[Exercise input — start]

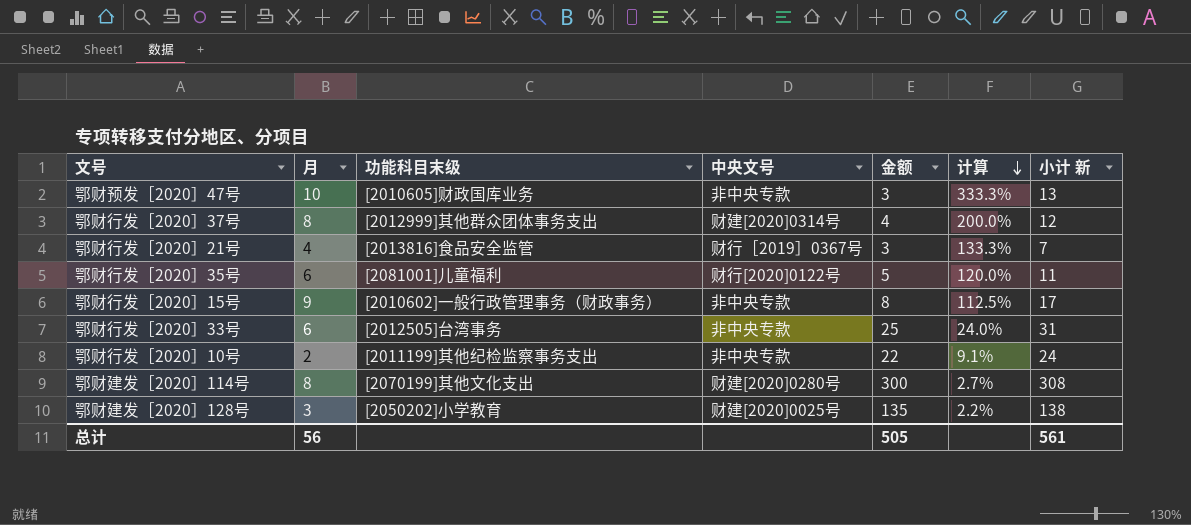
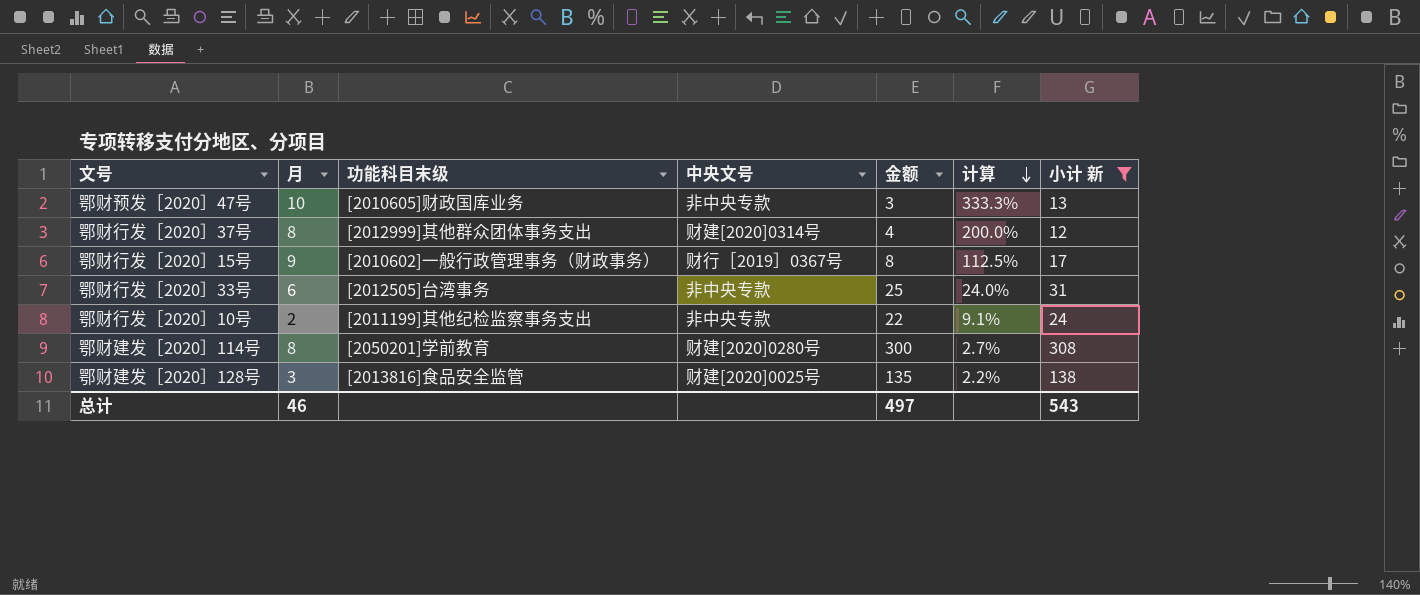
filter: none -> 小计 新 >= 12
鄂财行发［2020］15号 | 中央文号: 非中央专款 -> 财行［2019］0367号
鄂财建发［2020］114号 | 功能科目末级: [2070199]其他文化支出 -> [2050201]学前教育
鄂财建发［2020］128号 | 功能科目末级: [2050202]小学教育 -> [2013816]食品安全监管
总计 | 月: 56 -> 46
总计 | 金额: 505 -> 497
总计 | 小计 新: 561 -> 543

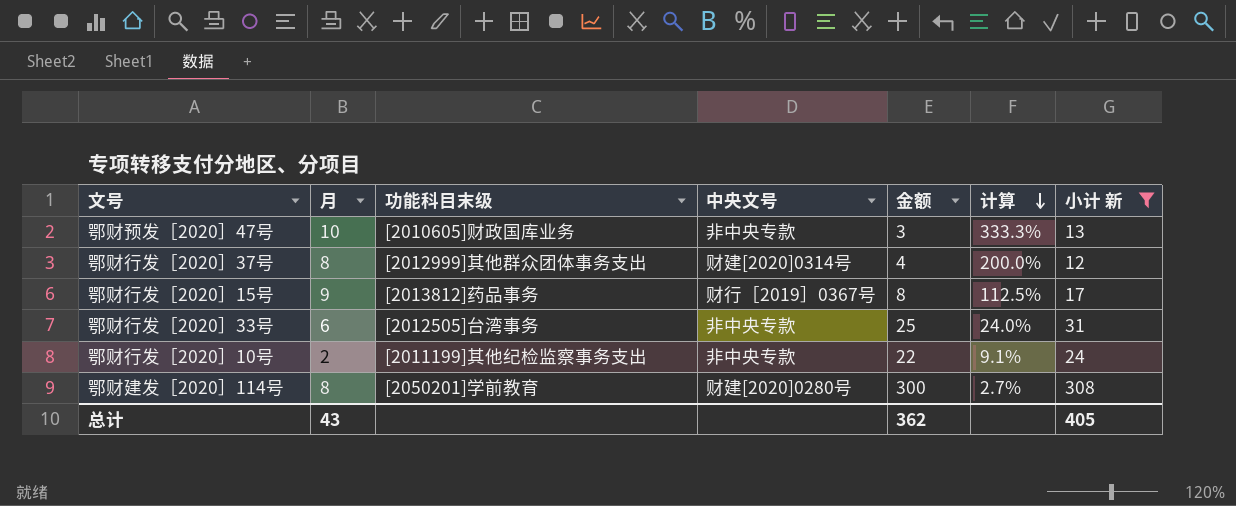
row 鄂财建发［2020］128号: 3 | [2013816]食品安全监管 | 财建[2020]0025号 | 135 | 2.2% | 138 -> none
鄂财行发［2020］15号 | 功能科目末级: [2010602]一般行政管理事务（财政事务） -> [2013812]药品事务
总计 | 月: 46 -> 43
总计 | 金额: 497 -> 362
总计 | 小计 新: 543 -> 405

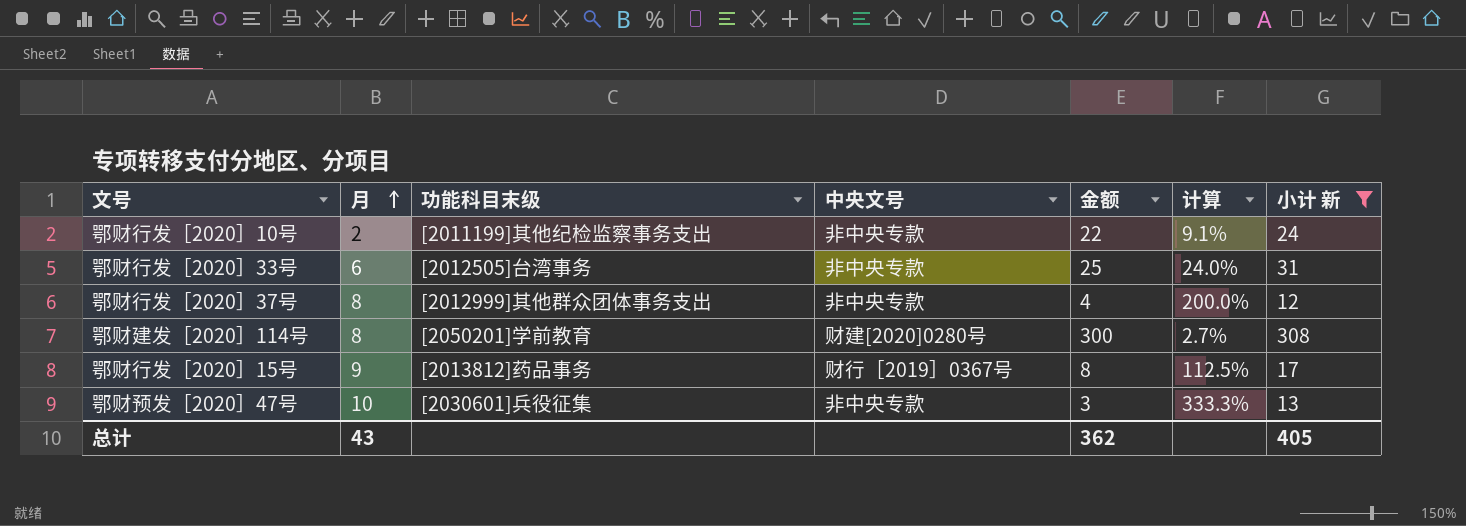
row order: 计算 descending -> 月 ascending
鄂财行发［2020］37号 | 中央文号: 财建[2020]0314号 -> 非中央专款
鄂财预发［2020］47号 | 功能科目末级: [2010605]财政国库业务 -> [2030601]兵役征集

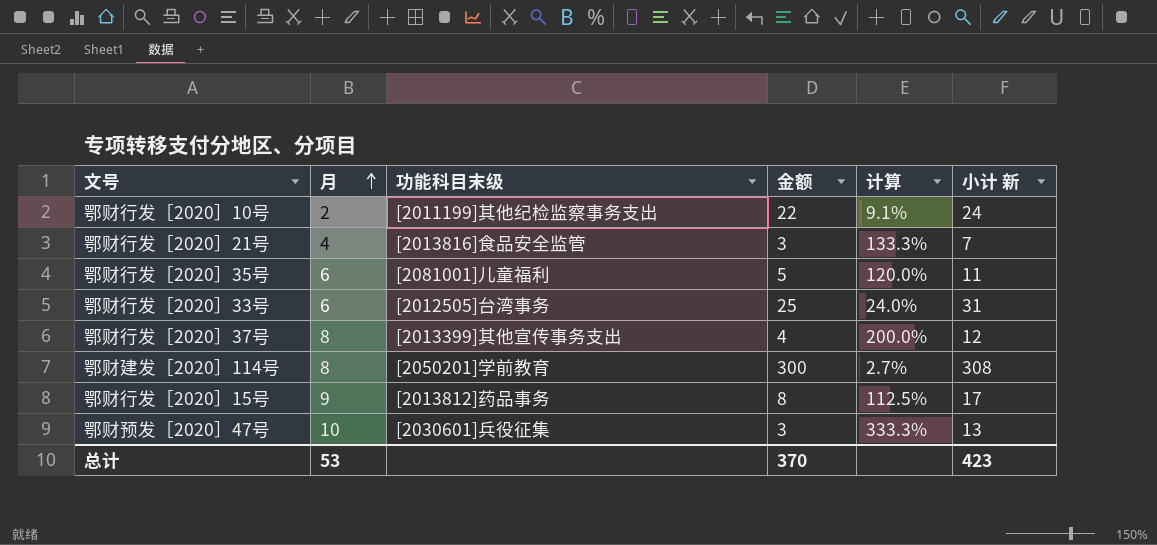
filter: 小计 新 >= 12 -> none
column 中央文号 | position: 4 -> none
鄂财行发［2020］37号 | 功能科目末级: [2012999]其他群众团体事务支出 -> [2013399]其他宣传事务支出
总计 | 月: 43 -> 53
总计 | 金额: 362 -> 370
总计 | 小计 新: 405 -> 423

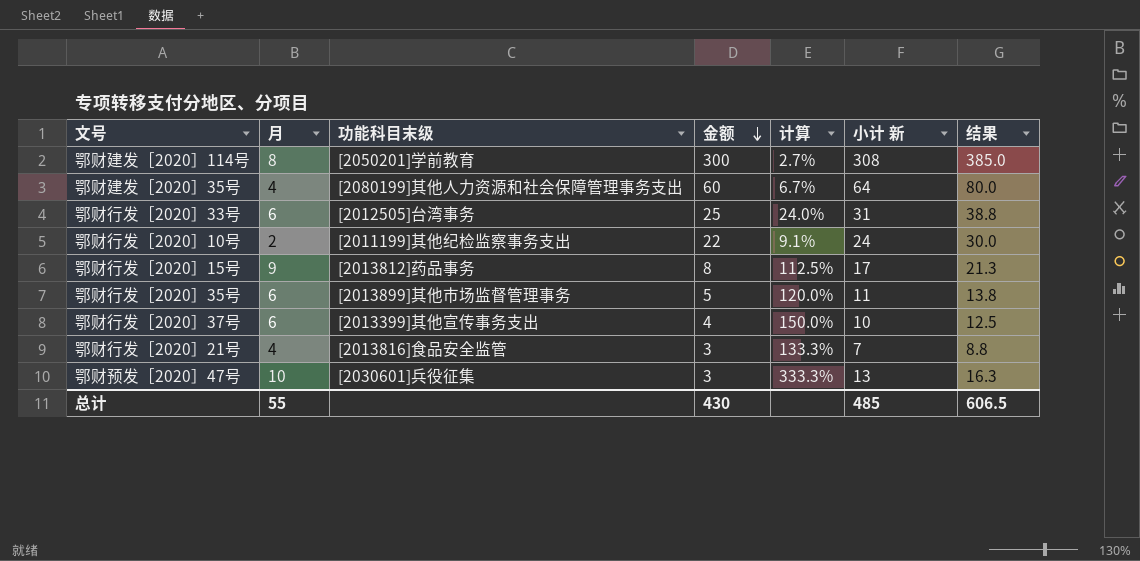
row order: 月 ascending -> 金额 descending
column 结果 | formula: none -> [小计 新] * 1.25
row 鄂财建发［2020］35号: none -> 4 | [2080199]其他人力资源和社会保障管理事务支出 | 60 | 6.7% | 64 | 80.0
鄂财行发［2020］35号 | 功能科目末级: [2081001]儿童福利 -> [2013899]其他市场监督管理事务
鄂财行发［2020］37号 | 月: 8 -> 6
鄂财行发［2020］37号 | 计算: 200.0% -> 150.0%
鄂财行发［2020］37号 | 小计 新: 12 -> 10
总计 | 月: 53 -> 55
总计 | 金额: 370 -> 430
总计 | 小计 新: 423 -> 485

[Exercise input — finish]

# [Your objective]
Show every line above in which the word "中央文号" occurs.

# [Your response]
鄂财行发［2020］15号 | 中央文号: 非中央专款 -> 财行［2019］0367号
鄂财行发［2020］37号 | 中央文号: 财建[2020]0314号 -> 非中央专款
column 中央文号 | position: 4 -> none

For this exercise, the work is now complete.